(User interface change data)
= = = = =

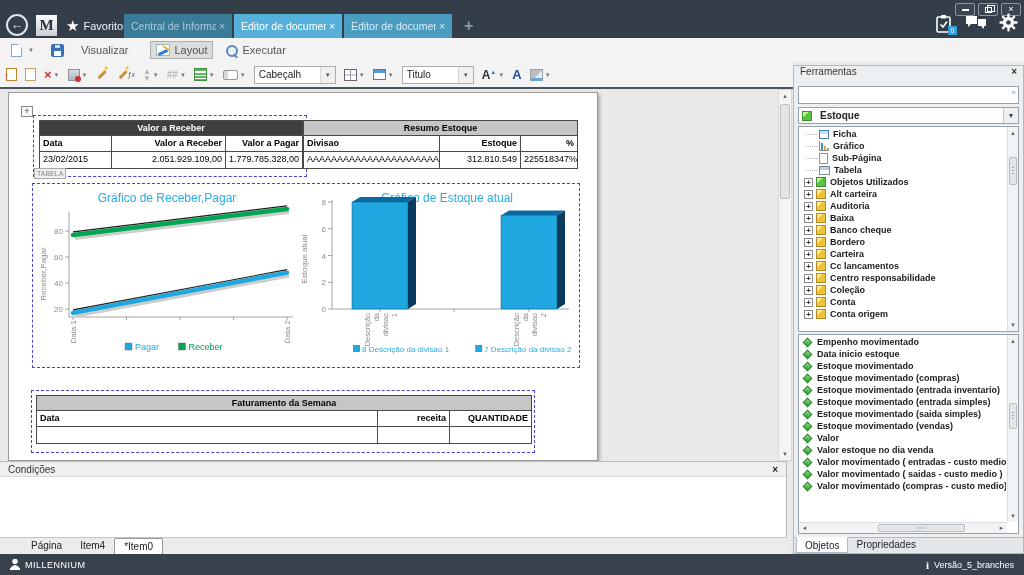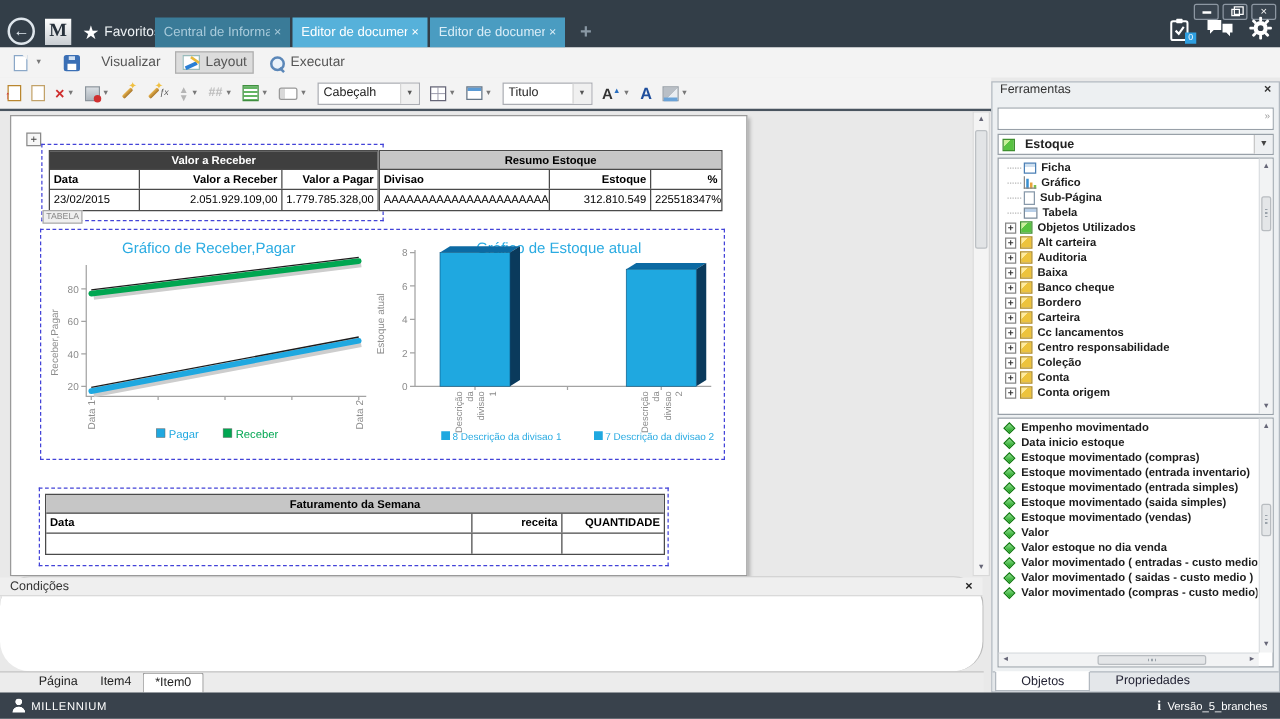--- a/index.html
+++ b/index.html
@@ -40,7 +40,7 @@
   .toolbar1{position:absolute;left:0;top:38px;width:1024px;height:24px;background:#f3f3f3;
             display:flex;align-items:center;gap:7px;padding-left:6px;font-size:11px;color:#555;}
   .tb-btn{display:flex;align-items:center;gap:4px;padding:2px 5px;}
-  .tb-btn.active{background:#dcdcdc;border:1px solid #aeaeae;}
+  .tb-btn.active{background:#dcdcdc;border:1px solid #aeaeae;margin-left:10px;}
   .icon-page{width:11px;height:13px;background:#fff;border:1px solid #8aa7c7;position:relative;}
   .icon-page::before{content:'';position:absolute;right:-1px;top:-1px;border-style:solid;
        border-width:0 4px 4px 0;border-color:transparent #f3f3f3 transparent transparent;}

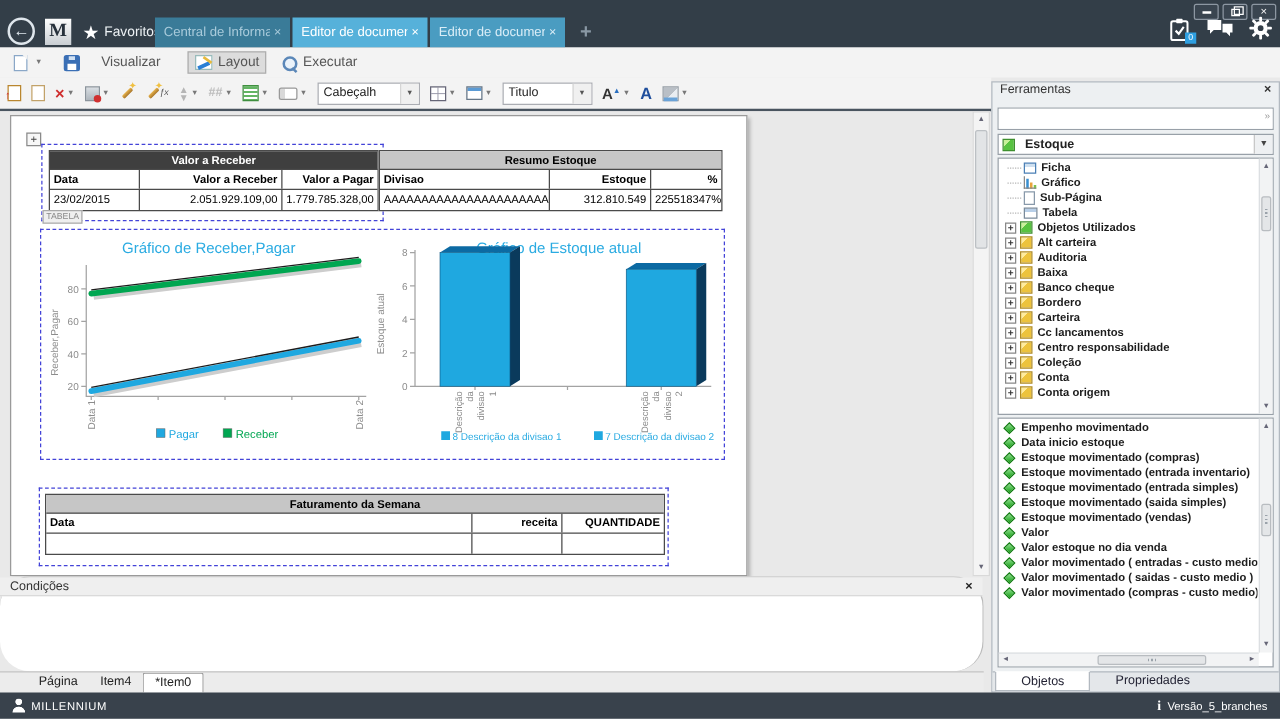--- a/index.html
+++ b/index.html
@@ -594,6 +594,10 @@
         </div>
         <div class="row-item">
           <span class="icon-diamond"></span>
+          <span>Estoque movimentado</span>
+        </div>
+        <div class="row-item">
+          <span class="icon-diamond"></span>
           <span>Estoque movimentado (compras)</span>
         </div>
         <div class="row-item">

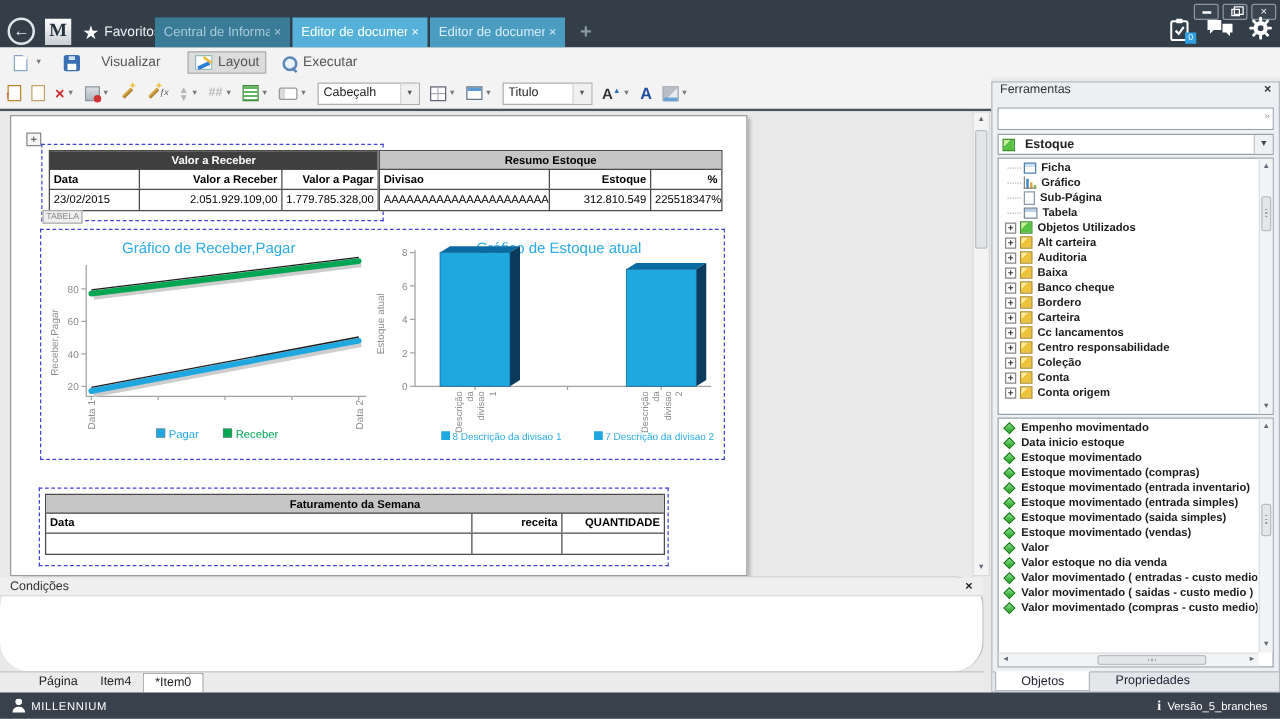--- a/index.html
+++ b/index.html
@@ -173,7 +173,7 @@
 
   
   .cond-panel{position:absolute;left:0;top:461px;width:787px;height:76px;background:#fff;
-        border-top:1px solid #b9b9b9;border-right:1px solid #b9b9b9;border-radius:24px;}
+        border-top:1px solid #b9b9b9;border-right:1px solid #b9b9b9;}
   .cond-header{height:15px;background:#efefef;border-bottom:1px solid #dadada;display:flex;
         align-items:center;padding:0 8px;font-size:10px;color:#333;}
   .cond-x{margin-left:auto;font-size:10px;font-weight:bold;color:#222;}

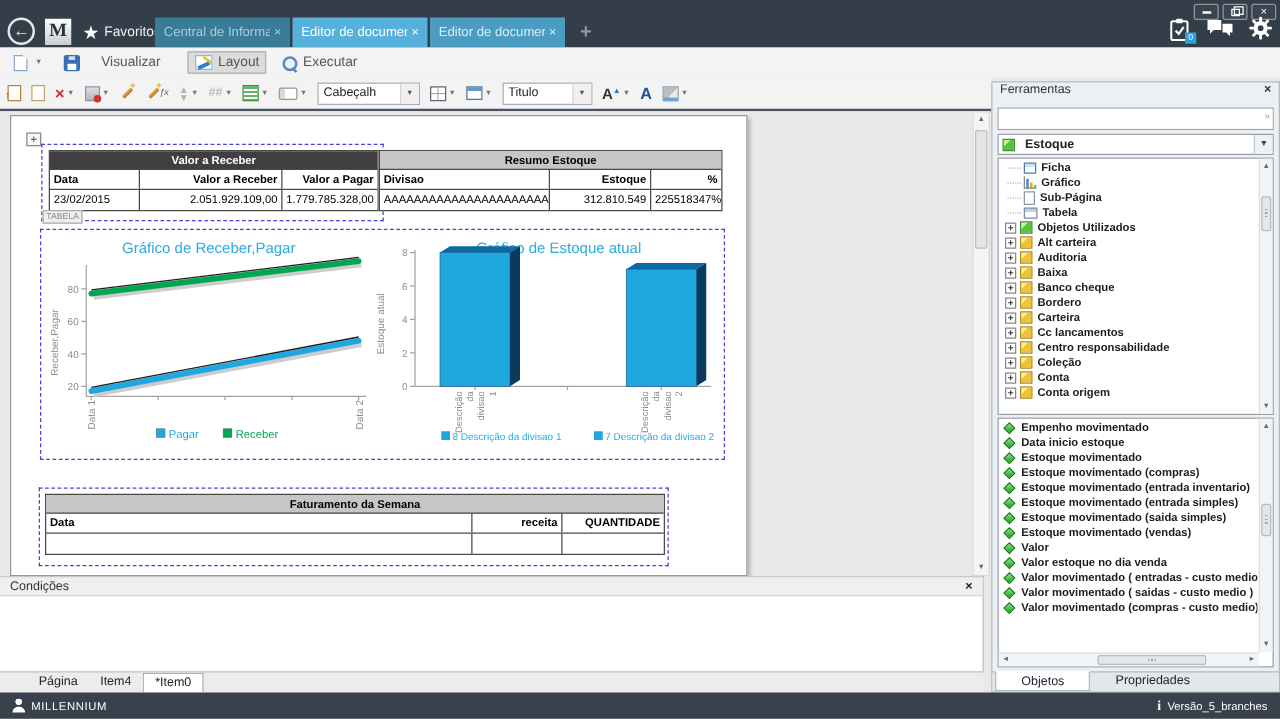--- a/index.html
+++ b/index.html
@@ -168,7 +168,7 @@
         background:repeating-linear-gradient(to right,#9aa2aa 0 1px,transparent 1px 3px);}
   .tp-tabs{position:absolute;left:0;bottom:0;width:100%;height:16px;border-top:1px solid #b2b9c0;
         background:#e4e7ea;display:flex;padding-left:2px;}
-  .tp-tab{padding:0 20px;line-height:14px;font-size:10px;color:#223;}
+  .tp-tab{padding:0 8px;line-height:14px;font-size:10px;color:#223;}
   .tp-tab.active{background:#fff;border:1px solid #b2b9c0;border-top-color:#fff;margin-top:-1px;line-height:15px;}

= = = = =

■ WORK INSTRUCTIONS: Wherever the string "items" occurs in the data, copy the line that holds it.

■ RESPONSE:
             display:flex;align-items:center;gap:7px;padding-left:6px;font-size:11px;color:#555;}
   .tb-btn{display:flex;align-items:center;gap:4px;padding:2px 5px;}
         align-items:center;padding:0 8px;font-size:10px;color:#333;}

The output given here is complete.